_PROBLEM_
Below are the entries; state how many of their lines contain the string "Versão", and nothing more.

_GIVEN RECORDS_
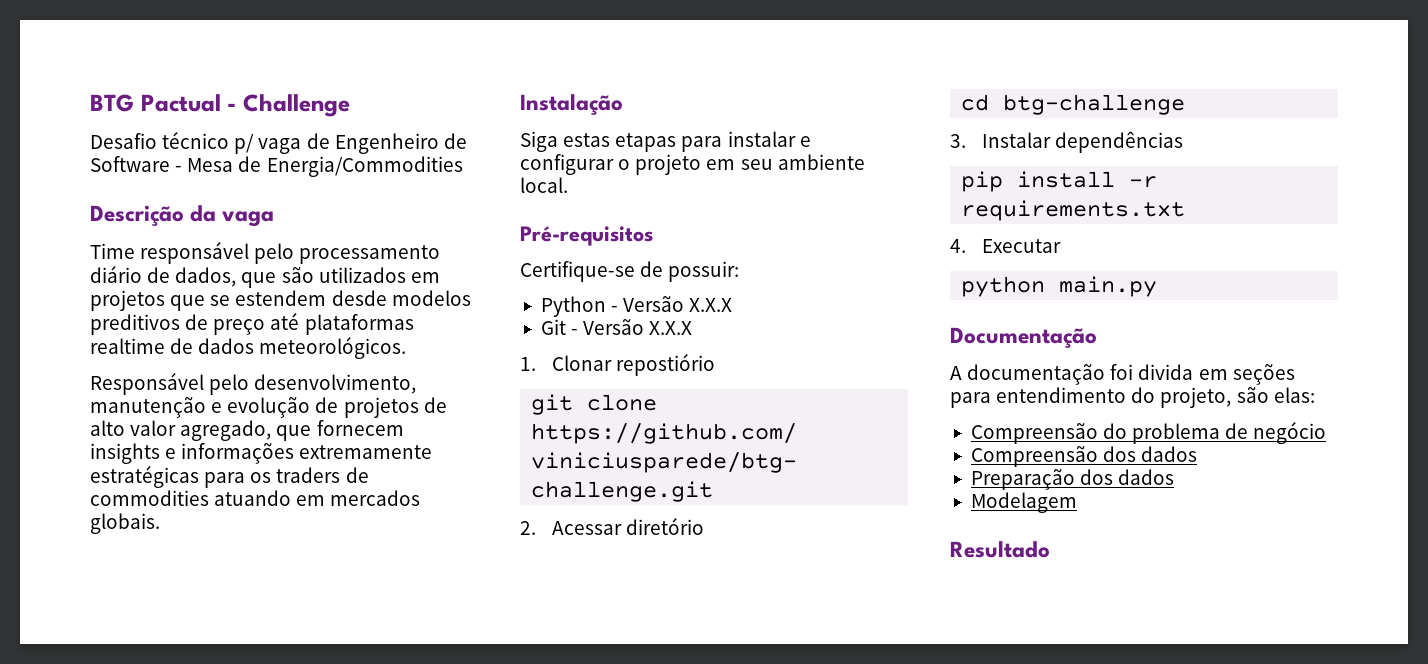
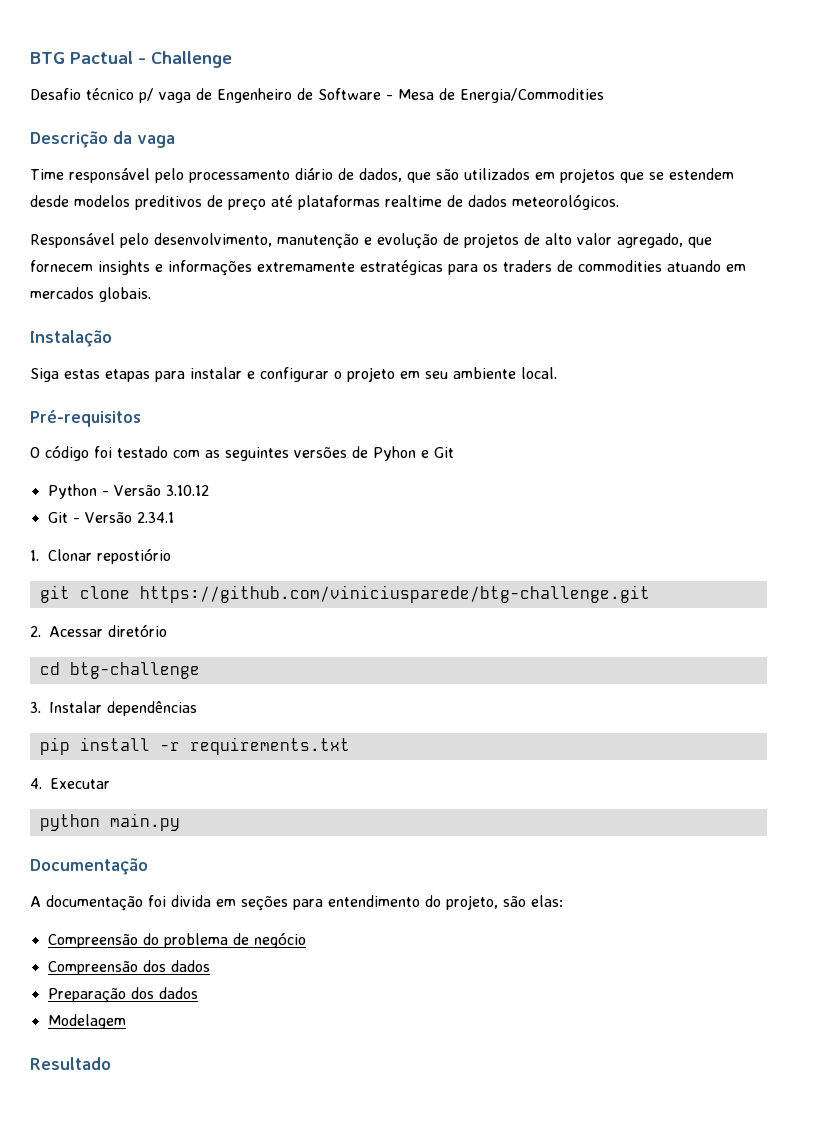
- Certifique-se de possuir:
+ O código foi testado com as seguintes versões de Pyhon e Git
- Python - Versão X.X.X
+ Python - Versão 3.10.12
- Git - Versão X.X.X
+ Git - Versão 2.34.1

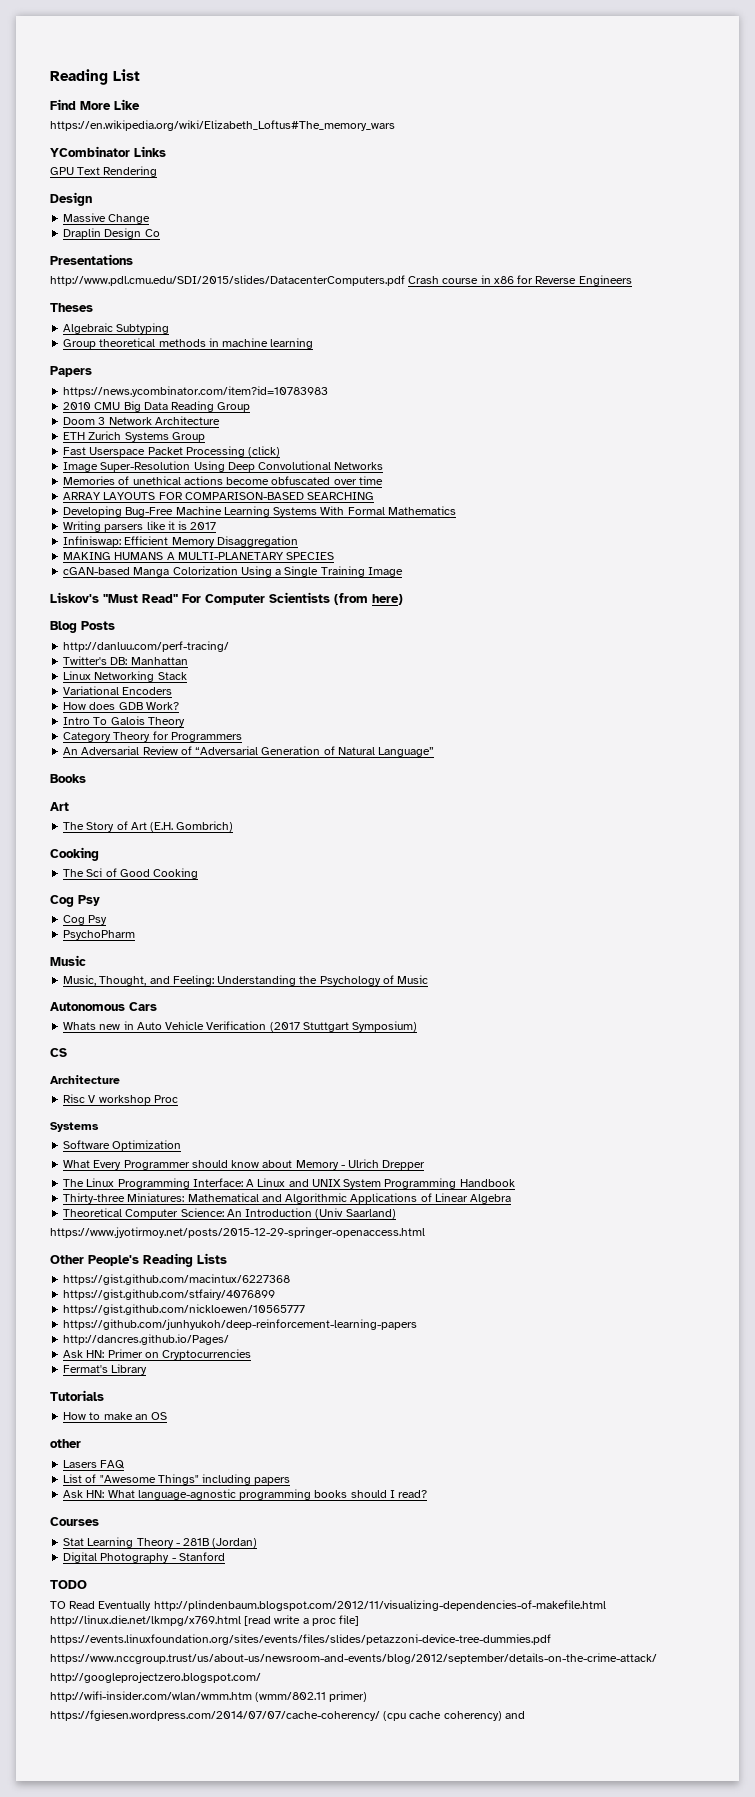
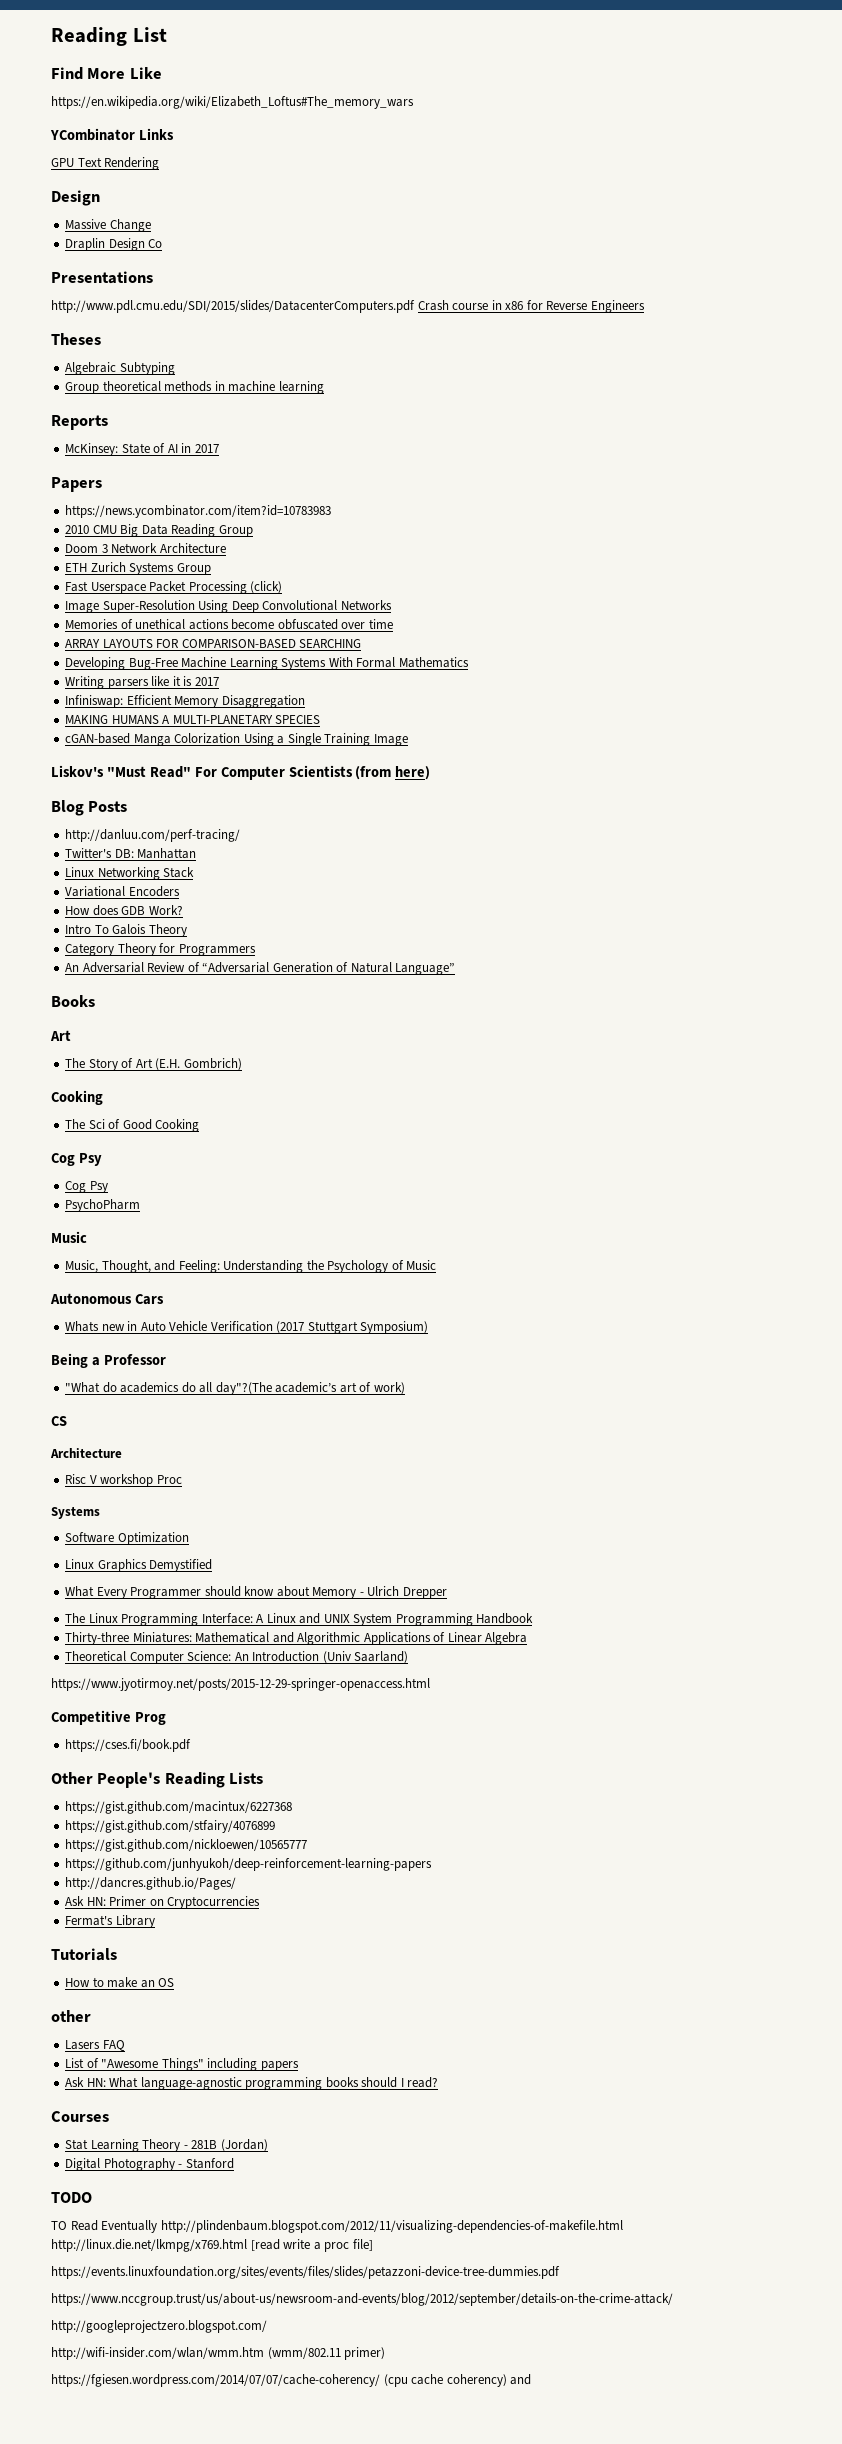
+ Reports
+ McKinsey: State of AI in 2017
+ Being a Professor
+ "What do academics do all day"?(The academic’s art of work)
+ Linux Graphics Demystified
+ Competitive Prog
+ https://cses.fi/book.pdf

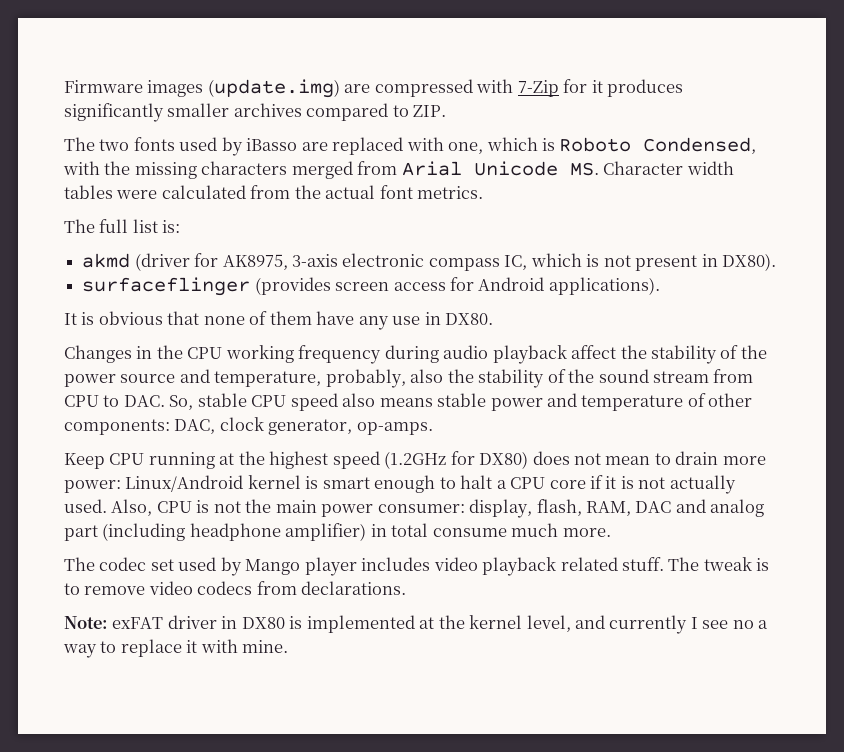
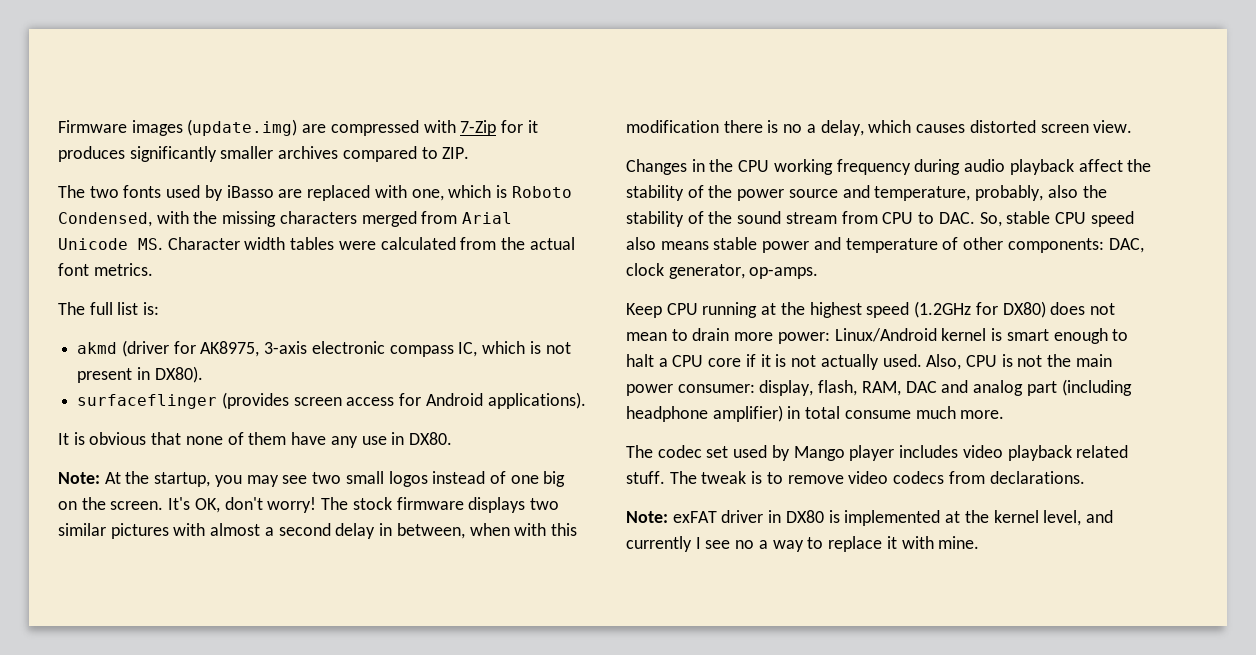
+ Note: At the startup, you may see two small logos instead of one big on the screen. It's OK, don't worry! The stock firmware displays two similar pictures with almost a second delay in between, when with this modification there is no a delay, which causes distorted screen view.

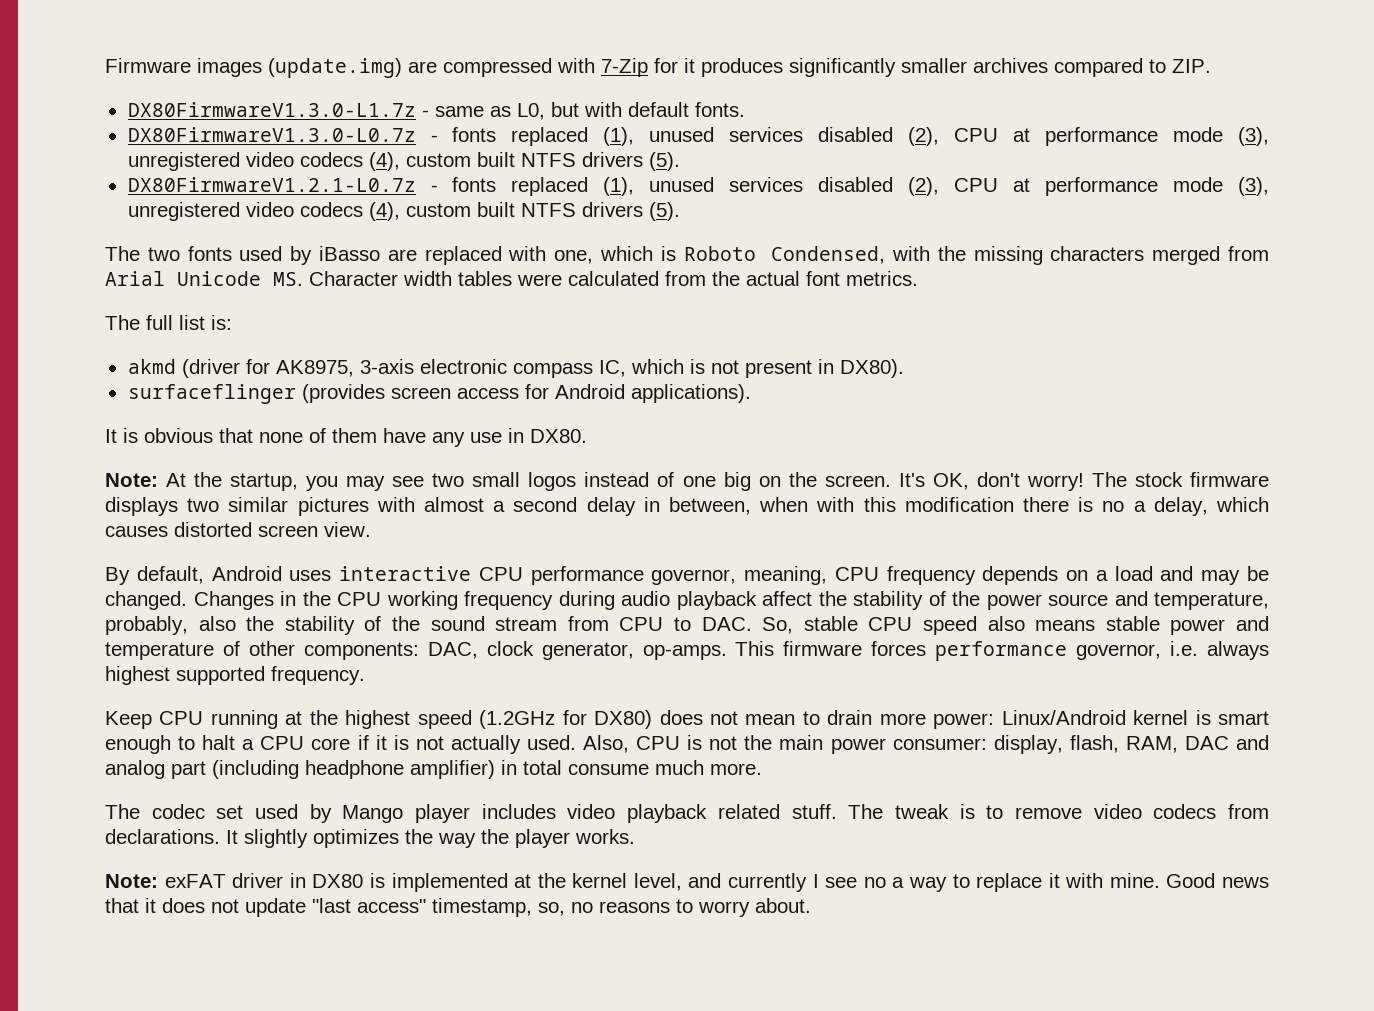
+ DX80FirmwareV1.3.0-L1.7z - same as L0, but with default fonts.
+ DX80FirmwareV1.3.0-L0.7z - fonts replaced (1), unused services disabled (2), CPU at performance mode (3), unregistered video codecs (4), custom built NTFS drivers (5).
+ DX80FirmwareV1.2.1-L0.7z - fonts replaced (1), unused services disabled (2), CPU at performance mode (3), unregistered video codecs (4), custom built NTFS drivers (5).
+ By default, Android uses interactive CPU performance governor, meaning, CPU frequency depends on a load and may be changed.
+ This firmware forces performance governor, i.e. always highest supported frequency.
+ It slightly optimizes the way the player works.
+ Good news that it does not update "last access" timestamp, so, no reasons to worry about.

_EXPECTED ANSWER_
4